### How to complete this task
Restate the data below word for word. Leave the images out.

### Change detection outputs
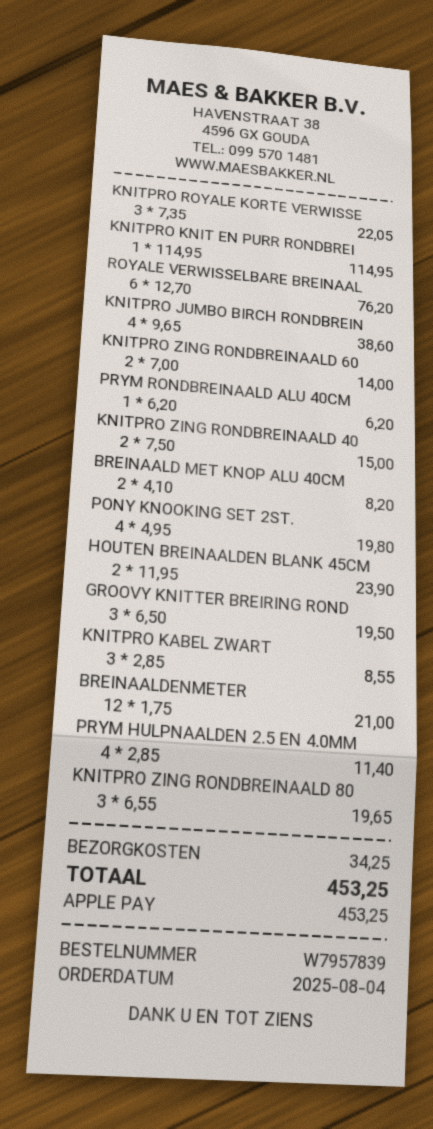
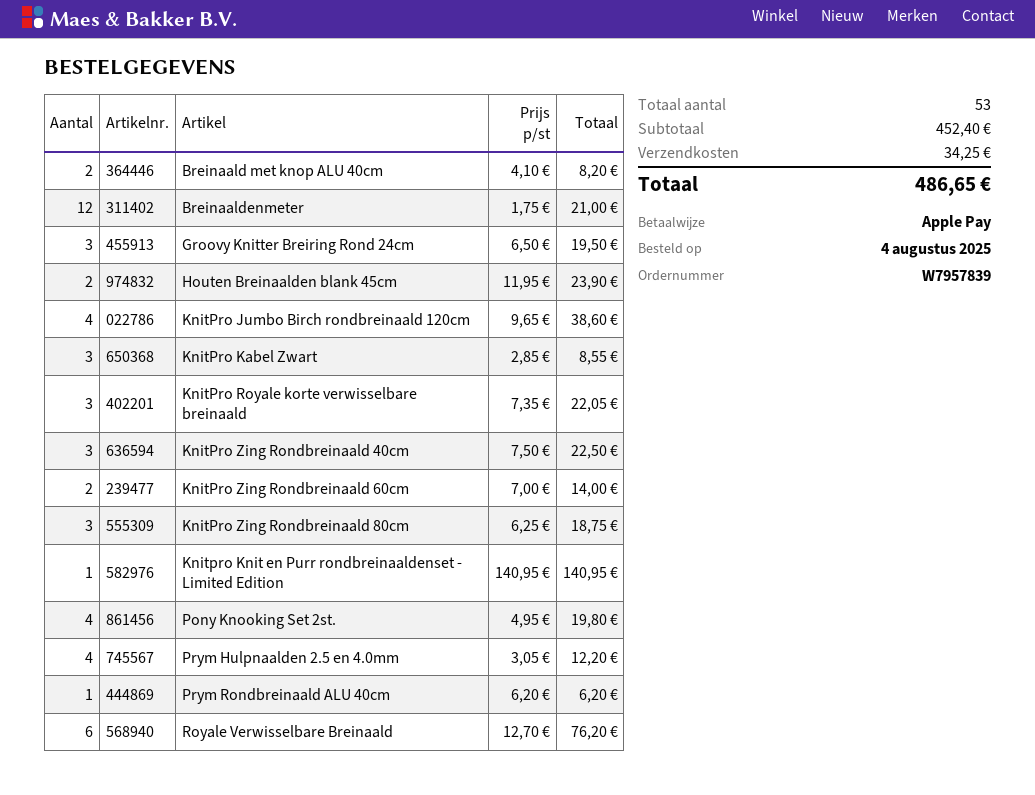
KNITPRO KNIT EN PURR RONDBREI: 1 x 114.95 = 114.95 -> 1 x 140.95 = 140.95
KNITPRO ZING RONDBREINAALD 40: 2 x 7.50 = 15.00 -> 3 x 7.50 = 22.50
PRYM HULPNAALDEN 2.5 EN 4.0MM: 4 x 2.85 = 11.40 -> 4 x 3.05 = 12.20
KNITPRO ZING RONDBREINAALD 80: 3 x 6.55 = 19.65 -> 3 x 6.25 = 18.75
total: 453.25 -> 486.65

### Task result
KNITPRO KNIT EN PURR RONDBREI: 1 x 114.95 = 114.95 -> 1 x 140.95 = 140.95
KNITPRO ZING RONDBREINAALD 40: 2 x 7.50 = 15.00 -> 3 x 7.50 = 22.50
PRYM HULPNAALDEN 2.5 EN 4.0MM: 4 x 2.85 = 11.40 -> 4 x 3.05 = 12.20
KNITPRO ZING RONDBREINAALD 80: 3 x 6.55 = 19.65 -> 3 x 6.25 = 18.75
total: 453.25 -> 486.65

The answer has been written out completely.